### Exercise
Scan the material below for the word "head", then copy every line in which it appears.

======== Input material ========

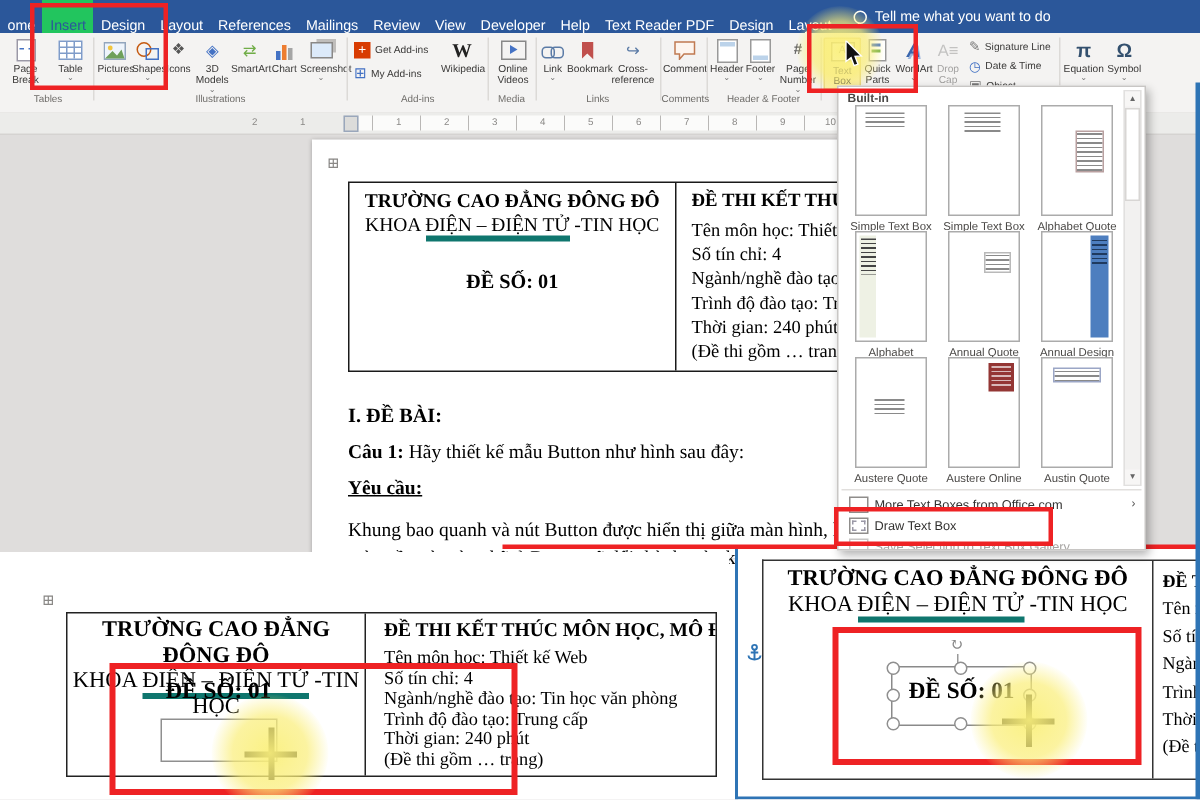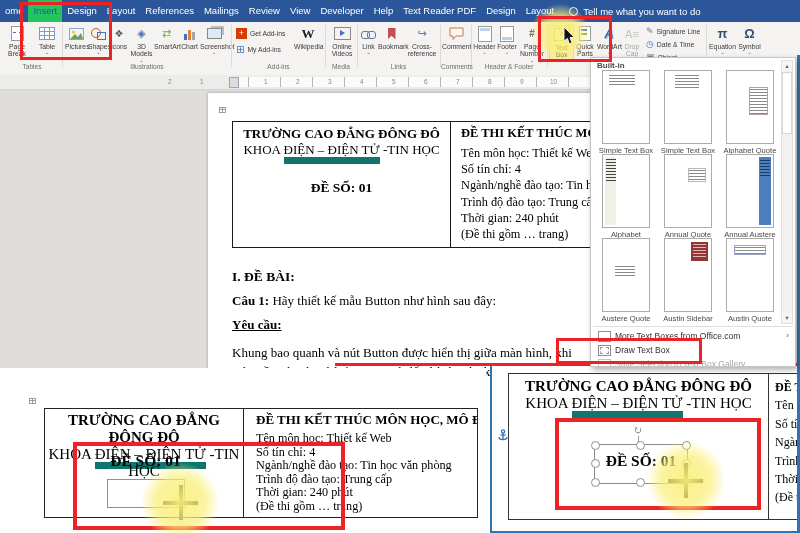--- a/index.html
+++ b/index.html
@@ -3,21 +3,21 @@
 <meta charset="utf-8">
 <style>
   html,body{margin:0;padding:0}
   .stage{position:relative;width:800px;height:533px;background:#fff;overflow:hidden;
          font-family:"Liberation Sans","DejaVu Sans",sans-serif;cursor:default}
   .serif{font-family:"Liberation Serif","DejaVu Serif",serif}
 
   
   .tabbar{position:absolute;left:0;top:0;width:800px;height:22px;background:#2b579a;
           display:flex;align-items:stretch;color:#fff;font-size:9.5px;white-space:nowrap;z-index:5}
-  .tab{padding:0 5px;line-height:22px}
+  .tab{padding:7px 5px;line-height:22px}
   .tab.active{background:#22c55e;color:#2b579a}
   .tellme{display:flex;align-items:center;gap:5px;margin-left:10px}
   .bulb{width:7px;height:7px;border:1px solid #fff;border-radius:50%;position:relative;flex:0 0 auto}
   .bulb::after{content:"";position:absolute;left:2px;top:7px;width:1px;height:3px;background:#fff}
 
   
   .ribbon{position:absolute;left:0;top:22px;width:800px;height:53px;background:#f4f3f2;border-bottom:1px solid #d8d6d4;z-index:5}
   .rb{position:absolute;top:3px;text-align:center}
   .ri{height:17px;display:flex;align-items:center;justify-content:center;font-size:11px;color:#555}
   .rl{font-size:6.8px;line-height:7.4px;color:#3b3a39;margin-top:1px}
@@ -66,32 +66,32 @@
 
   
   .docarea{position:absolute;left:0;top:90px;width:800px;height:282px;background:#dfdddc;z-index:4}
   .page{position:absolute;left:208px;top:3px;width:548px;height:279px;background:#fff;box-shadow:0 0 3px rgba(0,0,0,.28)}
   .thandle{position:absolute;font-size:10px;color:#8a8886;line-height:10px}
   .dtable{position:absolute;left:24px;top:28px;width:490px;height:127px;border:1px solid #1a1a1a;display:flex;box-sizing:border-box}
   .dcell-l{width:218px;border-right:1px solid #1a1a1a;text-align:center;padding-top:4px;box-sizing:border-box}
   .dcell-r{flex:1;padding:4px 0 0 10px;white-space:nowrap;overflow:hidden}
   .t1{font-weight:bold;font-size:13px}
   .t2{font-size:13px}
-  .u{border-bottom:7px solid #0f766e}
+  .u{border-bottom:4px solid #0f766e}
   .deso{margin-top:22px;font-weight:bold;font-size:13.5px}
   .rt{font-weight:bold;font-size:12.5px;margin-bottom:4px}
   .rline{font-size:12.3px;line-height:16.2px}
   .dbody{position:absolute;left:24px;top:176px;width:524px;white-space:nowrap;overflow:hidden}
   .bh{font-weight:bold;font-size:13.5px;margin-bottom:8px}
   .bq{font-size:13px;margin-bottom:8px}
   .breq{font-weight:bold;font-size:13px;text-decoration:underline;margin-bottom:10px}
   .bp{font-size:13px;line-height:19px}
 
   
-  .dd{position:absolute;left:590px;top:57px;width:204px;height:308px;background:#fff;border:1px solid #c8c6c4;
+  .dd{position:absolute;left:558px;top:57px;width:204px;height:308px;background:#fff;border:1px solid #c8c6c4;
       box-shadow:2px 3px 6px rgba(0,0,0,.3);z-index:50;overflow:hidden}
   .dd-h{position:absolute;left:6px;top:3px;font-size:8px;font-weight:bold;color:#4a4846}
   .gcell{position:absolute;width:58px;text-align:center}
   .thumb{width:46px;height:72px;border:1px solid #ababab;background:#fff;margin:0 auto;position:relative;overflow:hidden}
   .glabel{font-size:7.6px;color:#4a4846;margin-top:2px}
   .tl{position:absolute;background:repeating-linear-gradient(#8a8a8a 0 1px,transparent 1px 3px)}
   .tl.box{border:1px solid #b9a0a0;background:repeating-linear-gradient(#8a8a8a 1px 2px,transparent 2px 4px)}
   .strip-l{position:absolute;left:2px;top:2px;bottom:2px;width:11px;background:#eef1e4}
   .strip-r{position:absolute;right:2px;top:2px;bottom:2px;width:12px;background:#4d7ebf}
   .blk-red{position:absolute;right:3px;top:3px;width:17px;height:19px;background:#943634}
@@ -426,35 +426,35 @@
       <div class="thumb">
           <div class="tl box" style="left:23px;top:13px;width:16px;height:12px;border-color:#b9b9b9"></div>
         </div>
       <div class="glabel">Annual Quote</div>
     </div>
     <div class="gcell" style="left:130px;top:96px">
       <div class="thumb">
           <div class="strip-r"></div>
           <div class="tl" style="right:3px;top:5px;width:10px;height:18px;background:repeating-linear-gradient(#1f3a5f 0 1px,transparent 1px 3px)"></div>
         </div>
-      <div class="glabel">Annual Austere</div>
+      <div class="glabel">Annual Design</div>
     </div>
     <div class="gcell" style="left:6px;top:180px">
       <div class="thumb">
           <div class="tl" style="left:12px;top:27px;width:20px;height:11px"></div>
         </div>
       <div class="glabel">Austere Quote</div>
     </div>
     <div class="gcell" style="left:68px;top:180px">
       <div class="thumb">
           <div class="blk-red">
             <div class="tl"></div>
           </div>
         </div>
-      <div class="glabel">Austin Sidebar</div>
+      <div class="glabel">Austere Online</div>
     </div>
     <div class="gcell" style="left:130px;top:180px">
       <div class="thumb">
           <div class="tl box" style="left:7px;top:6px;width:30px;height:8px;border-color:#9ba6c6"></div>
         </div>
       <div class="glabel">Austin Quote</div>
     </div>
     <div class="sb">
       <div class="sb-btn" style="top:0">▲</div>
       <div class="sb-thumb"></div>

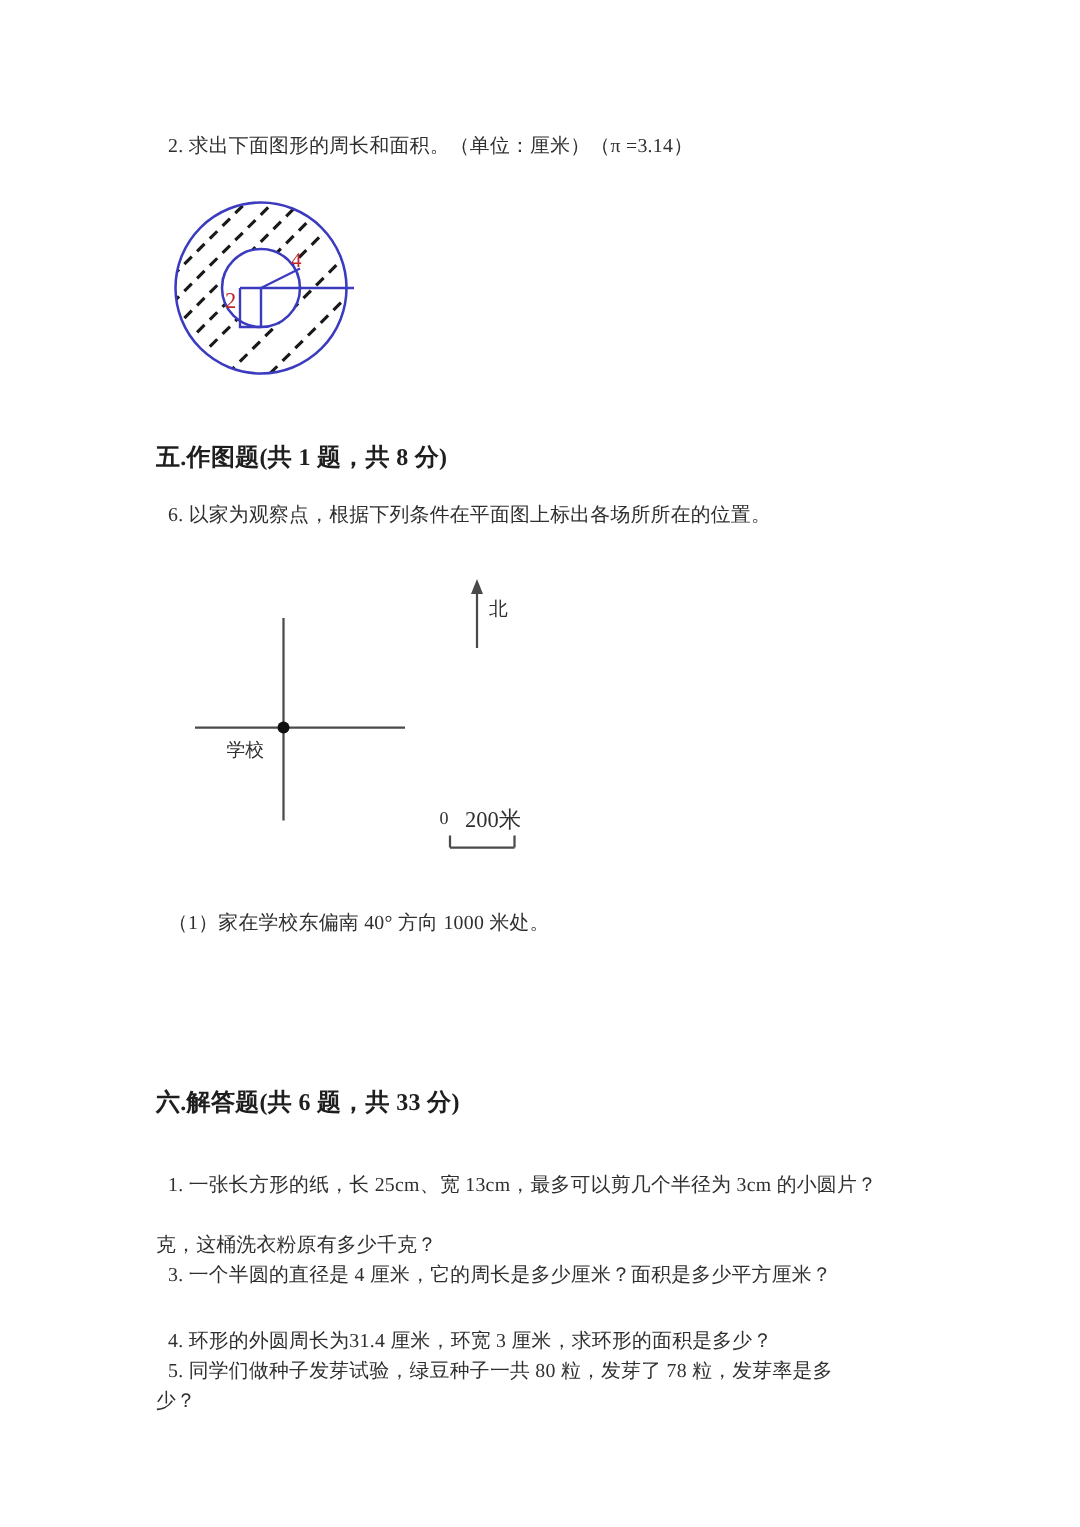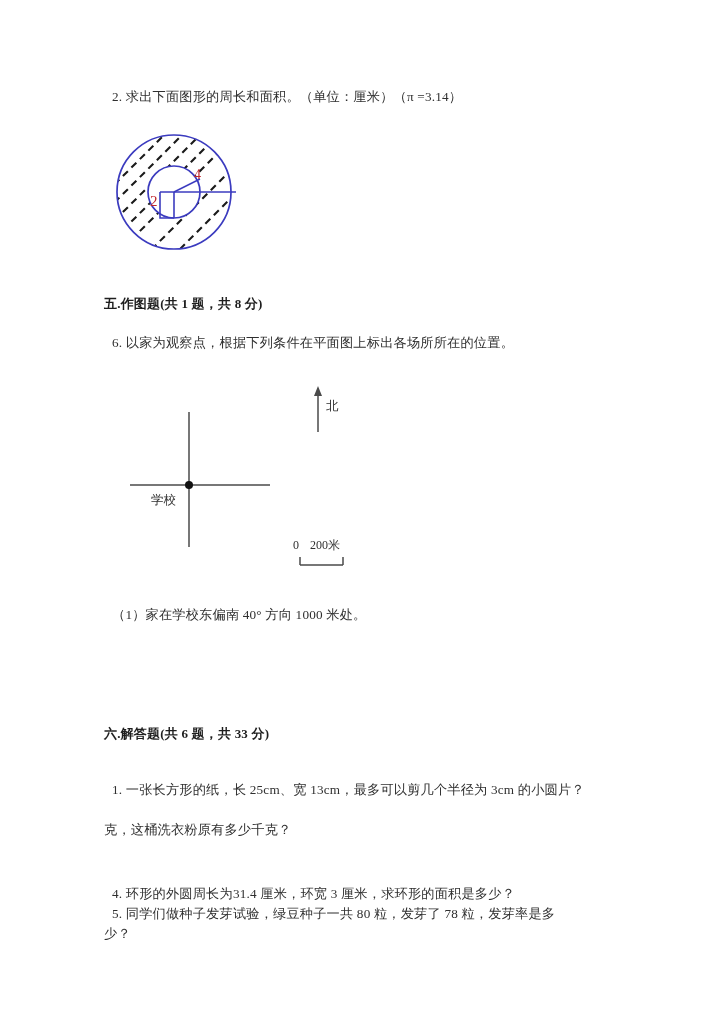--- a/index.html
+++ b/index.html
@@ -25,21 +25,21 @@
   .txt {
     position: absolute;
     font-size: 13.2px;
     line-height: 20px;
     color: #2f2f2f;
     white-space: nowrap;
     letter-spacing: 0.2px;
   }
   .section-head {
     position: absolute;
-    font-size: 13px;
+    font-size: 16px;
     font-weight: bold;
     color: #1e1e1e;
     white-space: nowrap;
     letter-spacing: 0.2px;
     text-align: center;
   }
   
   #ring-figure {
     position: absolute;
     left: 112px;
@@ -128,33 +128,34 @@
       <polygon points="188,4 184,14 192,14" fill="#4a4a4a"></polygon>
 
       <line x1="170" y1="183" x2="170" y2="175" stroke="#4a4a4a" stroke-width="1.5"></line>
       <line x1="170" y1="183" x2="213" y2="183" stroke="#4a4a4a" stroke-width="1.5"></line>
       <line x1="213" y1="183" x2="213" y2="175" stroke="#4a4a4a" stroke-width="1.5"></line>
     </svg>
 
     <span class="figlabel" style="left:21px; top:110px;">学校</span>
     <span class="figlabel" style="left:196px; top:16px;">北</span>
     <span class="figlabel" style="left:163px; top:156px; font-size:12px;">0</span>
-    <span class="figlabel" style="left:180px; top:155px; font-size:12px;">200米</span>
+    <span class="figlabel" style="left:180px; top:155px; font-size:15px;">200米</span>
   </div>
 
   <div class="txt" style="left:112px; top:605px;">（1）家在学校东偏南 40°  方向 1000 米处。</div>
 
 
   <div class="section-head" style="left:104px; top:705px;margin-top:20px;">六.解答题(共 6 题，共 33 分)</div>
 
   <div class="txt" style="left:112px; top:780px;">1. 一张长方形的纸，长 25cm、宽 13cm，最多可以剪几个半径为 3cm 的小圆片？</div>
 
 
   <div class="txt" style="left:104px; top:820px;">克，这桶洗衣粉原有多少千克？</div>
 
+  <div class="txt" style="left:112px; top:840px;">3. 一个半圆的直径是 4 厘米，它的周长是多少厘米？面积是多少平方厘米？</div>
 
   <div class="txt" style="left:112px; top:884px;">4. 环形的外圆周长为31.4 厘米，环宽 3 厘米，求环形的面积是多少？</div>
 
   <div class="txt" style="left:112px; top:904px;">5. 同学们做种子发芽试验，绿豆种子一共 80 粒，发芽了 78 粒，发芽率是多</div>
 
   <div class="txt" style="left:104px; top:924px;">少？</div>
 
 </div>
 
 </body></html>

========

### Solution
   .section-head {
   <div class="section-head" style="left:104px; top:705px;margin-top:20px;">六.解答题(共 6 题，共 33 分)</div>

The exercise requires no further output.